While the first formulation converges for all discretizations within a reasonable number of SQP iterations, the second formulation does not converge for every multiple shooting discretization. Furthermore, many of the SQP steps were reduced steps, which means many additional constraint and objective evaluations were necessary. Overall, the behaviour was competitive to the first formulation and single shooting only for certain problem instances.

6.5 Results Urethane

We solved the problem with the more promising variant of direct multiple shooting meaning we transform it to an NLP of the form (18) where we introduce a coupled constraint for the information matrix. Again, we use different numbers of shooting intervals with the same control discretization. The problem exhibits several structurally different local minima, however, all of them yield significantly better objective values than the initial guess. The states and controls for one of them are depicted in Fig. 5.

Fig. 5
figure 5

Optimum experimental design for the urethane example. The objective (average variance) is \(\frac{1} {6}\mathop{ \mathrm{tr}}\nolimits (C) = 0.0665\)

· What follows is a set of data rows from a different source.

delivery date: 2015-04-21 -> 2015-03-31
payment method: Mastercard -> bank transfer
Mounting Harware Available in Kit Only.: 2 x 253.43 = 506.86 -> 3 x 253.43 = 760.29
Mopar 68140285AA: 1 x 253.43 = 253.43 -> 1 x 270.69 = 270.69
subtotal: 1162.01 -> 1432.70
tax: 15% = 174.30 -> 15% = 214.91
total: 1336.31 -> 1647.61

The SQP method was able to find a local minimum for every multiple shooting discretization. The results comprising the number of major iterations, the final objective value and the CPU time in seconds are summarized in Table 3.

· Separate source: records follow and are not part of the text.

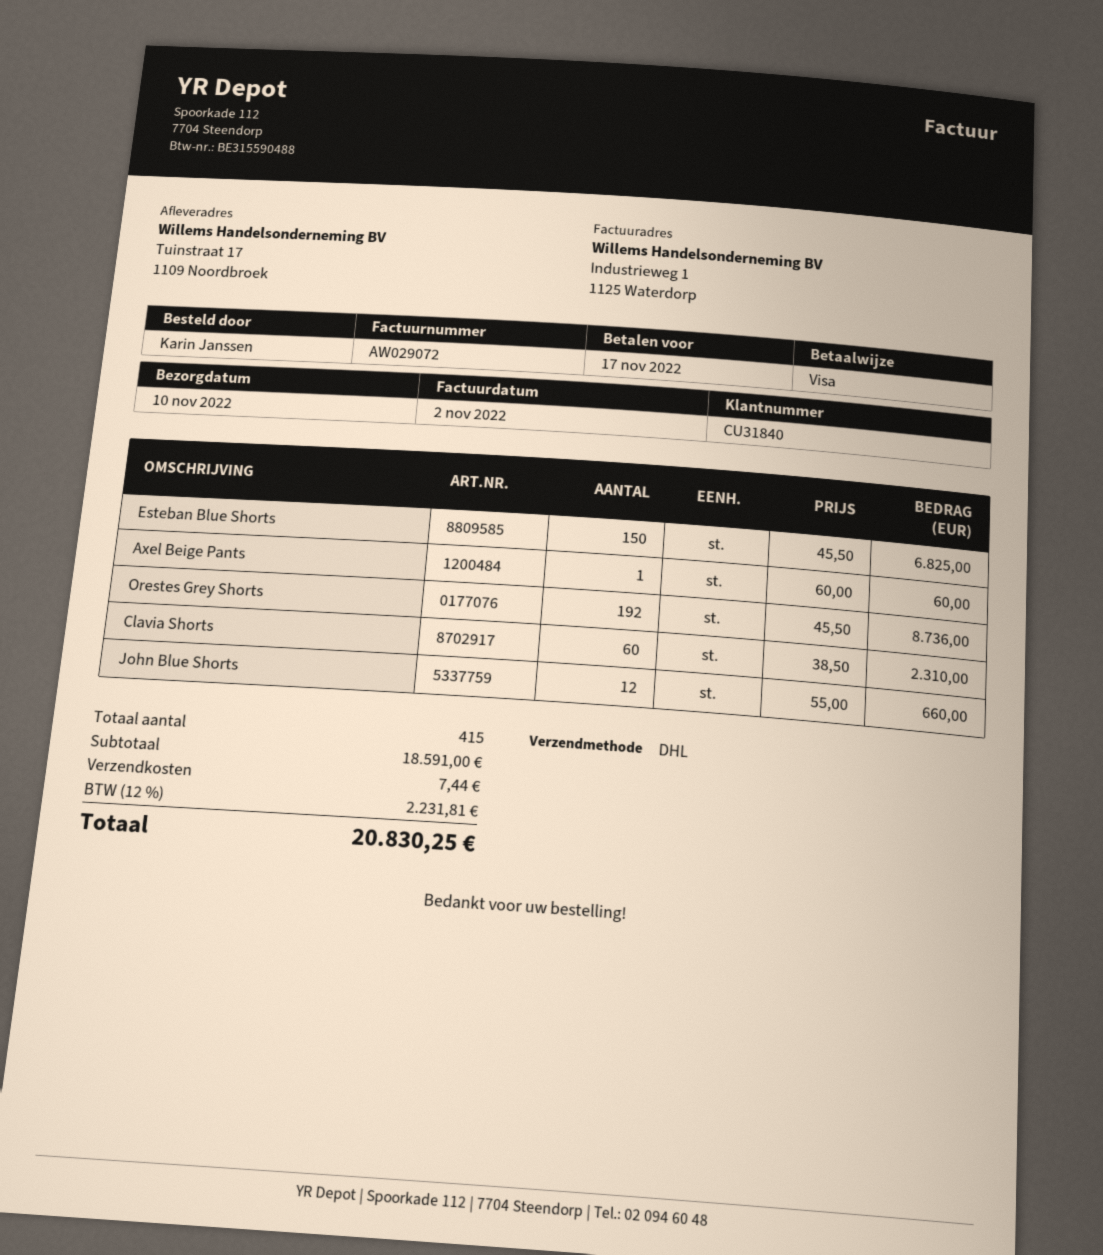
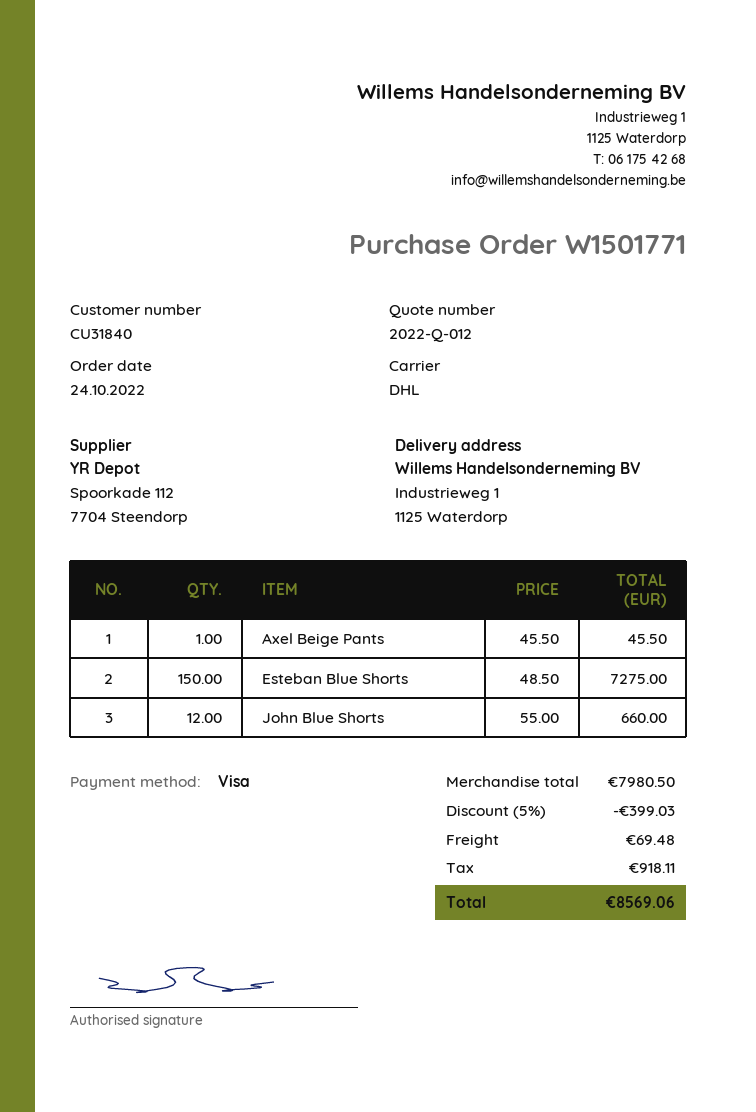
ship to: Tuinstraat 17, 1109 Noordbroek -> Industrieweg 1, 1125 Waterdorp
Esteban Blue Shorts: 150 x 45.50 = 6825.00 -> 150 x 48.50 = 7275.00
Axel Beige Pants: 1 x 60.00 = 60.00 -> 1 x 45.50 = 45.50
Orestes Grey Shorts: 192 x 45.50 = 8736.00 -> none
Clavia Shorts: 60 x 38.50 = 2310.00 -> none
subtotal: 18591.00 -> 7980.50
discount: none -> 5% = 399.03
shipping: 7.44 -> 69.48
tax: 2231.81 -> 918.11
total: 20830.25 -> 8569.06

Table 3 Performance of single and multiple shooting for urethane

We see that the method performs comparably well in terms of SQP iterations for single and multiple shooting. For CPU time, again the results shift strongly in favor of multiple shooting because the derivative evaluation can be done much cheaper.

7 Conclusions

In this paper, we reviewed a nonstandard optimal control problem formulation of OED. For this formulation, we showed how to extend the classical direct multiple shooting method for optimal control problems for OED problems in two ways, leading to highly structured nonlinear programs. Special structures in the constraints and objective derivatives are highlighted that must be taken into account in an efficient implementation. The algorithms presented are implemented within the software package VPLAN. We presented two application examples, one of them a challenging example from chemical engineering that could be solved successfully with one of the new formulations. Our implementation outperforms an existing single shooting implementation in terms of CPU time.

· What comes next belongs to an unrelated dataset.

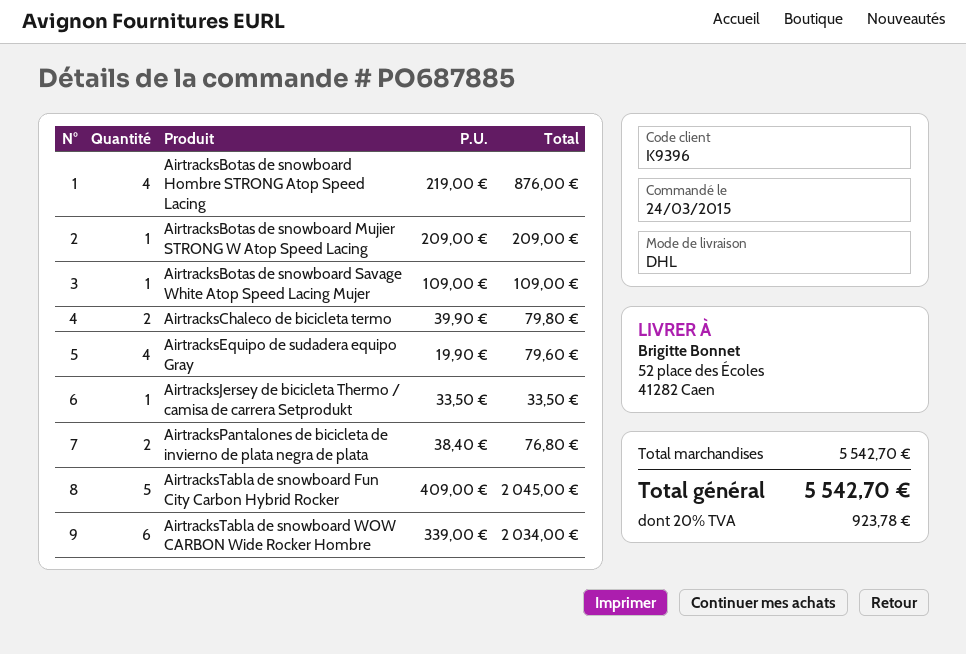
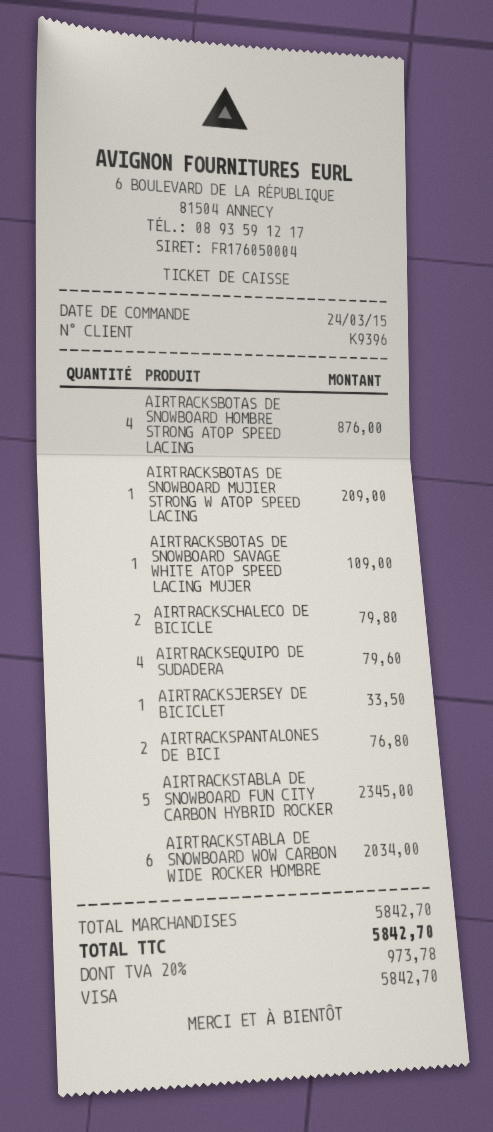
AirtracksTabla de snowboard Fun City Carbon Hybrid Rocker: 5 for 2045.00 -> 5 for 2345.00
subtotal: 5542.70 -> 5842.70
tax: 20% = 923.78 -> 20% = 973.78
total: 5542.70 -> 5842.70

We expect direct multiple shooting for OED to have more benefits for more challenging, large-scale real-life problems. Especially when nontrivial path constraints are present, as it is often the case for real-life systems, direct single shooting can run into problems finding feasible points. The direct multiple shooting method as introduced in this paper allows to choose fine shooting discretizations in critical regions and offers more flexibility for initialization. Another point is that OED, even for small nominal systems, basically requires the solution of an additional n x × n p variational system and even though this can be done efficiently using the principles of IND, its solution becomes very time consuming for large-scale systems. Here the lower sensitivity load as well as the excellent potential for parallelization provide great benefits for multiple shooting.